What you will do >>
What is needed is a faithful copy of all the entries, with no pictures in it.

Web page revision data:
⁂

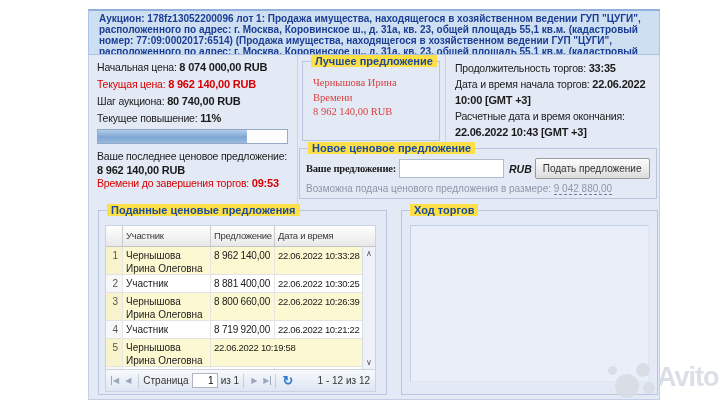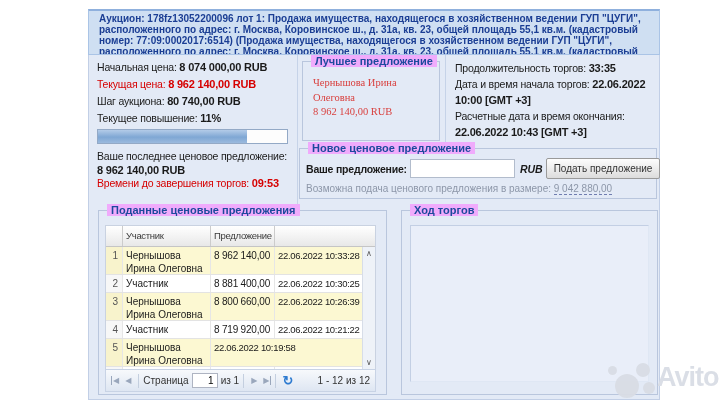"Лучшее предложение" .legend { background: #f0abfc -> #fde047 }
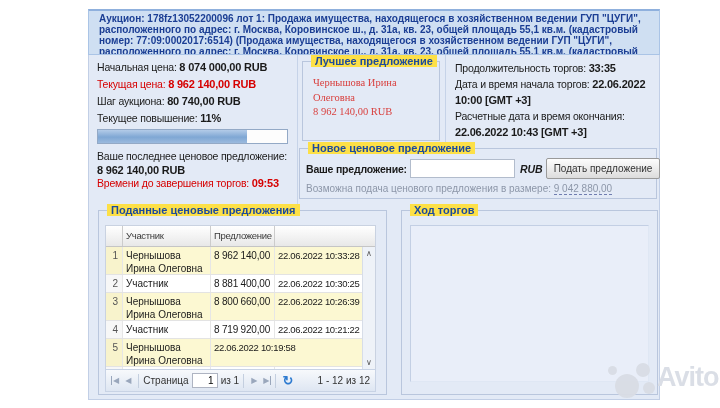"Олеговна" div.bo-line { text: Олеговна -> Времени }
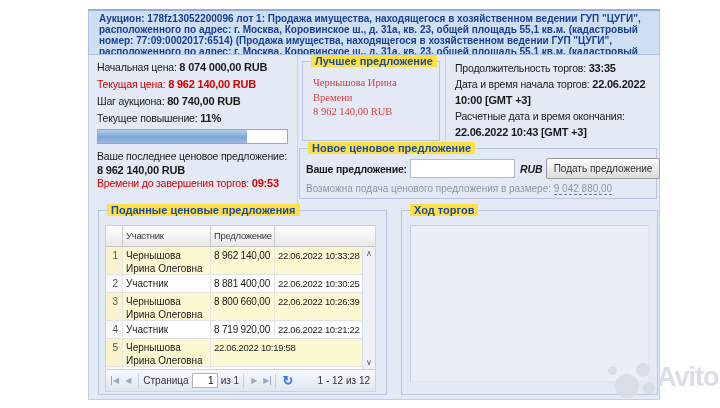"Ваше предложение:" .nb-label { font-family: none -> Liberation Serif, serif }
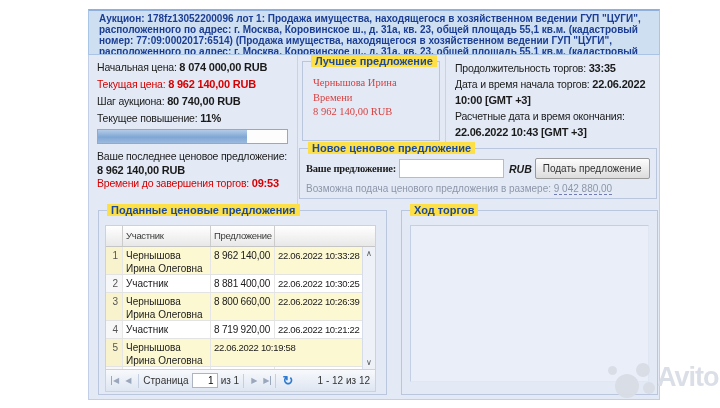"Дата и время" div.cell { html: none -> <div>Дата и время</div> }
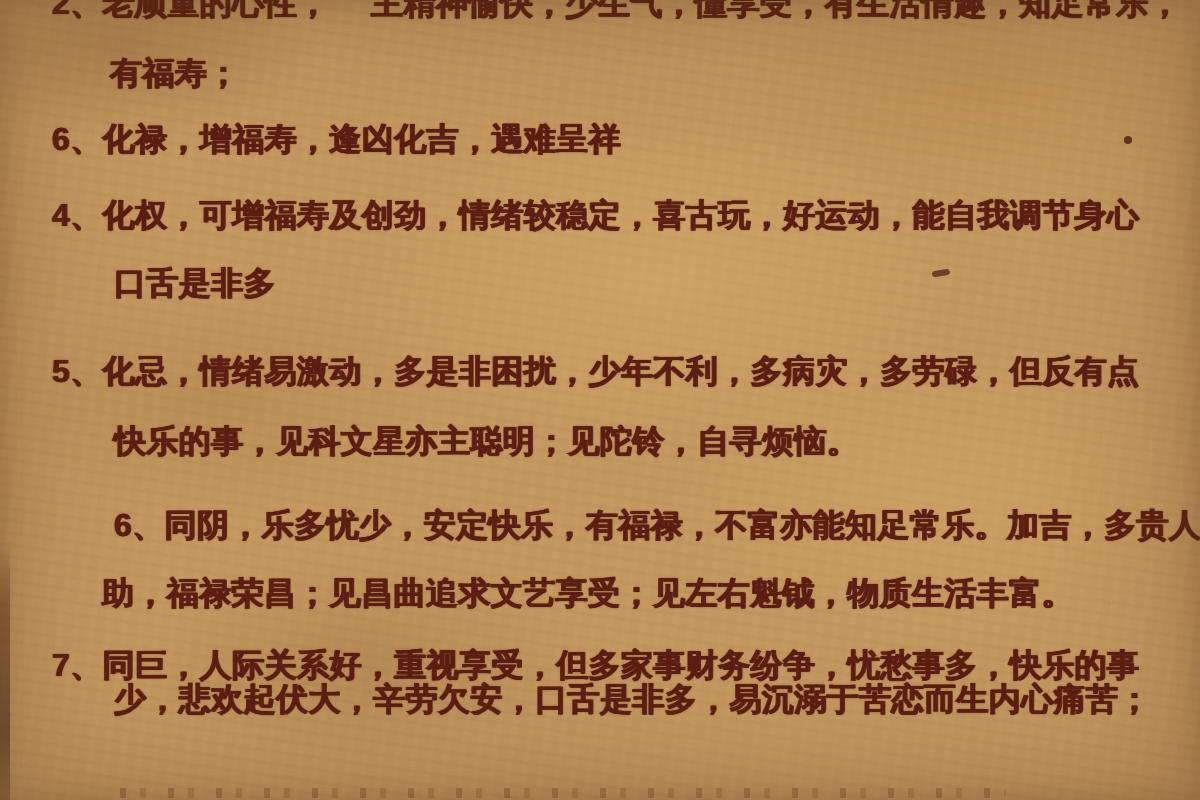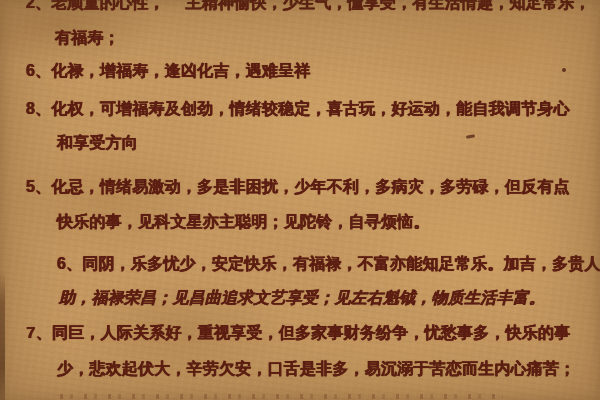"8、化权，可增福寿及创劲，情绪较稳定，喜古玩，好运动，能自我调节身心" div.line { text: 8 -> 4 }
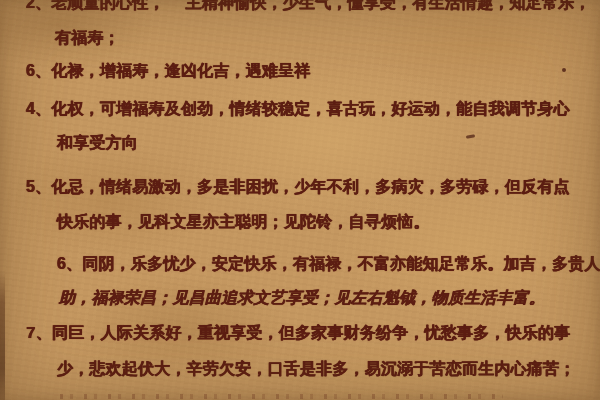"和享受方向" div.line { text: 和享受方向 -> 口舌是非多 }
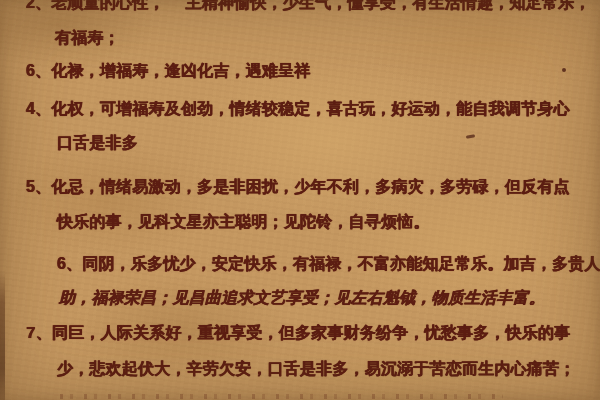"助，福禄荣昌；见昌曲追求文艺享受；见左右魁钺，物质生活丰富。" .t8 { font-style: italic -> none; left: 59px -> 51px }
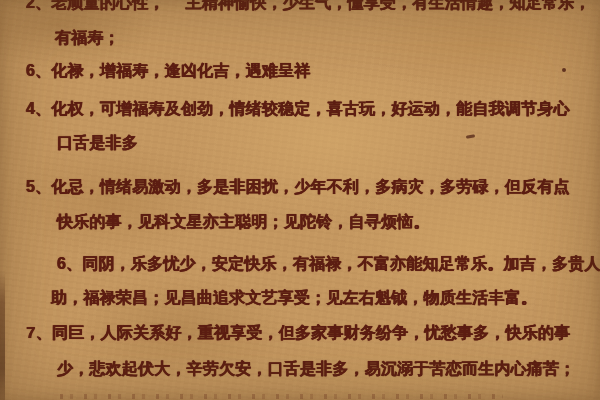"7、同巨，人际关系好，重视享受，但多家事财务纷争，忧愁事多，快乐的事" .t9 { font-family: Liberation Mono, monospace -> none }
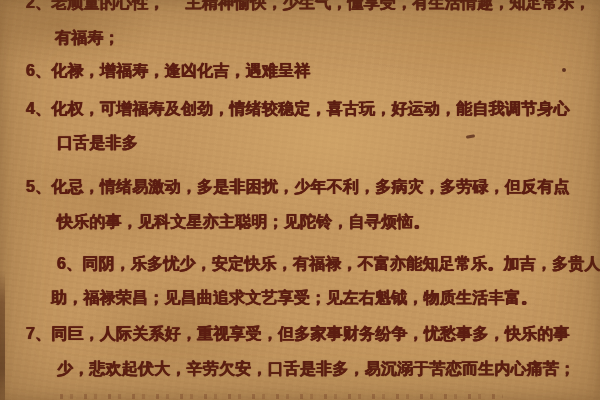"少，悲欢起伏大，辛劳欠安，口舌是非多，易沉溺于苦恋而生内心痛苦；" .t10 { top: 359px -> 341px }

⁂

Solution for this problem >>
"Лучшее предложение" .legend { background: #f0abfc -> #fde047 }
"Олеговна" div.bo-line { text: Олеговна -> Времени }
"Ваше предложение:" .nb-label { font-family: none -> Liberation Serif, serif }
"Дата и время" div.cell { html: none -> <div>Дата и время</div> }
"8、化权，可增福寿及创劲，情绪较稳定，喜古玩，好运动，能自我调节身心" div.line { text: 8 -> 4 }
"和享受方向" div.line { text: 和享受方向 -> 口舌是非多 }
"助，福禄荣昌；见昌曲追求文艺享受；见左右魁钺，物质生活丰富。" .t8 { font-style: italic -> none; left: 59px -> 51px }
"7、同巨，人际关系好，重视享受，但多家事财务纷争，忧愁事多，快乐的事" .t9 { font-family: Liberation Mono, monospace -> none }
"少，悲欢起伏大，辛劳欠安，口舌是非多，易沉溺于苦恋而生内心痛苦；" .t10 { top: 359px -> 341px }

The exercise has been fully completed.